Community version of AWS GenAI Workshop updated to support DeepRacer for Cloud / DeepRacer on the Spot and AWS console models.
This workshop runs in us-east-1 region only.
This workshop should only cost $2-5 to run, as long as you follow the cleanup steps at the end. Note - one of the LLMs used is Claude Instant, offered through the AWS Marketplace by Anthropic.
The use of Claude Instant may not be covered by AWS credits as it's an AWS Marketplace product, it's recommended if you're using AWS Credits to check if they cover marketplace. In testing this element only cost $0.10 to run the workshop if you're not covered for it with AWS credits.
In order to run this workshop you should have the AWS CLI installed and be authenticated to AWS, or alternatively use Cloudshell in the AWS console.
- run
git clone https://github.com/aws-deepracer-community/deepracer-genai-workshop.git
(if using Cloudshell due to limited storage rungit clone --single-branch --branch cloudshell-init https://github.com/aws-deepracer-community/deepracer-genai-workshop.git
) - run
cd deepracer-genai-workshop
- run
./initial-workshop-setup.sh <aws_bucket_name_to_create>
In order to run the Stable Diffussion workshop a Service Quota increase in us-east-1 for 'ml.g5.2xlarge for endpoint usage' to 1 is required.
Navigate to Service Quotas and check Sagemaker for quotas for 'ml.g5.2xlarge for endpoint usage'
If the quota is set to zero click on the quota and request it is raised
You may have to wait 24 hours or so for AWS to enact the quota increase.
-
In the AWS console, search for Amazon Bedrock, and select Amazon Bedrock from the list of services, making sure you're in us-east-1.
-
Next, choose the “Get Started” button in the home page
-
When clicking on it for the very first time, a pop-up appears in the next page. Choose “Manage model access” in this pop-up.
-
If this is not the first time you access this page, the Model access button is available in the bottom left of the navigation pane.
-
Choose the “Manage model access” button again which is visible on the top right side to request access for the needed models
-
Choose “Submit use case details” button in the “Anthropic” row.
-
Add the following information to the use case details form, leave the rest as is.
- Question: "Company name":
Amazon Web Services
- Question: "Company website URL":
https://aws.amazon.com/
- Question "What industry do you operate in?"
- Select "Other", add this text:
workshop
- Select "Other", add this text:
- Question “Who are your intended users?”
- Select “Internal employees”
- Question “Will you be using Anthropic models for any of the following purposes?”
- Select “None of the above”
- Question “Describe your use cases (do not share any PII or IP information)”:
Using for DeepRacer workshop
- Click the "Submit" button at the end of the form.
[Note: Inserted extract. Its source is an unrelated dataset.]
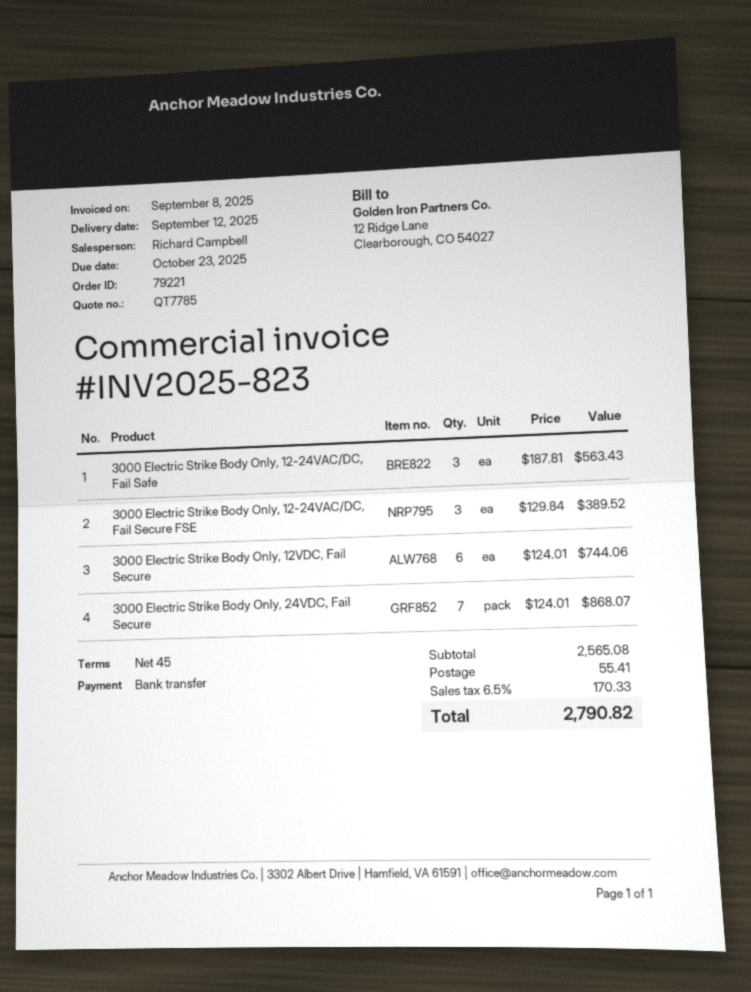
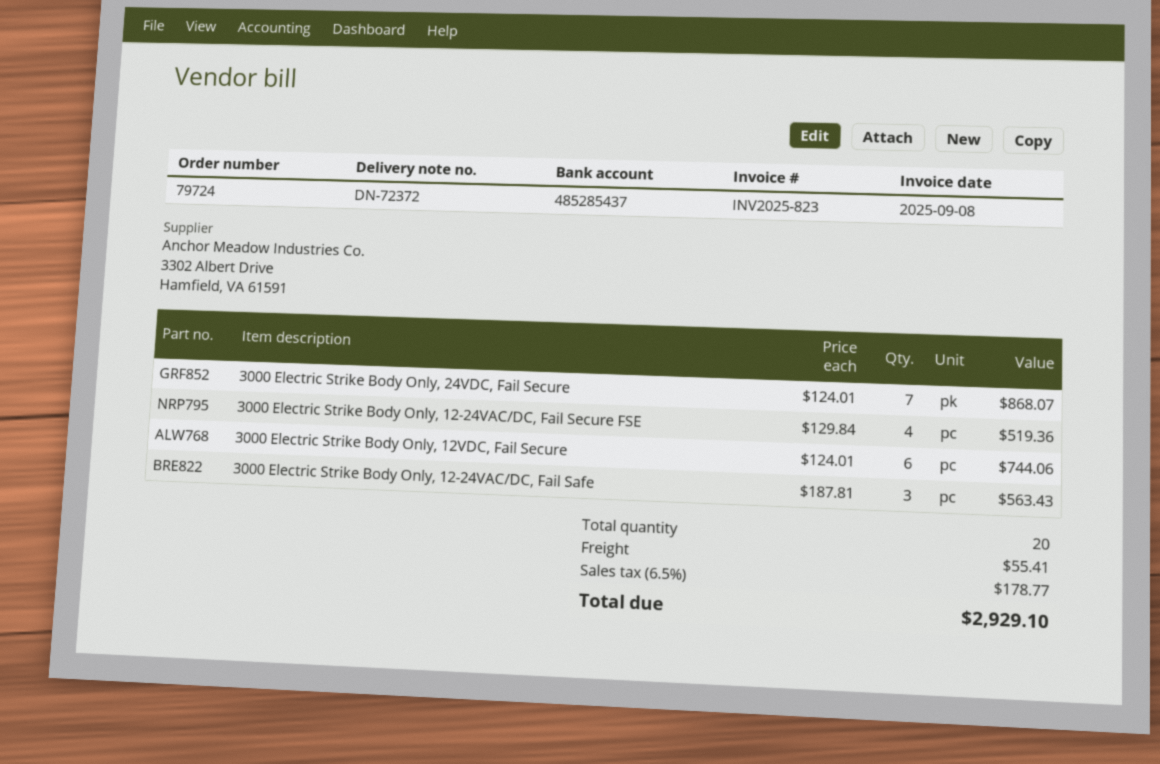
order number: 79221 -> 79724
3000 Electric Strike Body Only, 12-24VAC/DC, Fail Secure FSE: 3 x 129.84 = 389.52 -> 4 x 129.84 = 519.36
tax: 6.5% = 170.33 -> 6.5% = 178.77
total: 2790.82 -> 2929.10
- After submitting the form, the button next to “Anthropic” shows as “Use case details submitted”
- Check the check boxes next “Titan Embeddings G1 – Text” and "Claude Instant" and scroll to the bottom of the page and choose “Request model access”.
- Once requested, the status for Titan Embeddings G1 – Text should immediately be “Access granted”. Claude Instant should change from “Available to request” to “In Progress”. It normally takes around 1 minute for the status to become “Access granted”.
- Question: "Company name":
-
Once you are in the AWS console, select the US East (N. Virginia) us-east-1 region from the menu in the top right-hand corner of the console.
-
Search for Amazon SageMaker in the top search bar and click "Amazon SageMaker" to open the Amazon SageMaker service.
-
Select Studio located on the left hand side of the screen to access Amazon SageMaker Studio.
-
Select WorkshopParticipant as user profile and choose the Open Studio button. If you have more than one domain on Workshop Studio, you would have to select DeepRacerL400GenAI domain before. (It will take around 1-2 minutes to spin up your environment).
-
If you are no longer using the Classic SageMaker Studio interface , then this terminal will not be in the same location.
- First, you need to navigate to SageMaker Studio Classic.
- Then open the Classic view.
-
From Amazon Sagemaker Studio open a new Terminal window from File -> New -> Terminal.
-
Run the following code to download the Jupyter Notebooks, code example and files used in all labs for this workshop.
git clone https://github.com/aws-deepracer-community/deepracer-genai-workshop.git
-
Open the file browser to find the downloaded files, and open the deepracer-genai-workshop folder
This hands-on workshop demonstrates how to build an intelligent conversational agent using Amazon Bedrock with Anthropic Claude, a large language model (LLM), combined with the Langchain library. The agent is designed to provide insights and recommendations about AWS DeepRacer models and training.
The workshop shows how to:
Create custom Langchain tools to allow the agent to interface with the AWS DeepRacer service API. This includes listing available models, downloading model artifacts, and extracting model metadata like the training data and reward function.
Initialize a ReAct agent in Langchain and make the custom tools available to it. The agent can reason about which tools to invoke based on the user's questions.
Use prompting techniques like few-shot learning to improve the agent's reasoning capabilities with just a few examples.
Handle errors gracefully if the agent's responses don't match the expected format.
Leverage the custom tools to enable the agent to provide insights about an AWS DeepRacer model's training data, hyperparameters, reward function and more.
By the end of the hands-on workshop, attendees will be able to build conversational agents using LLMs that can integrate with AWS services via custom interfaces. The key takeaways are being able to extend an agent's capabilities using tools, architecting a modular agent, and applying prompting techniques to improve reasoning.
In this lab you will build the following solution, using a Amazon SageMaker studio notebook.
LangChain is a framework for building context-aware applications powered by language models, enabling reasoning and response generation based on provided context and instructions. It provides modular components, off-the-shelf chains, and a developer platform for simplified application development, testing, and deployment.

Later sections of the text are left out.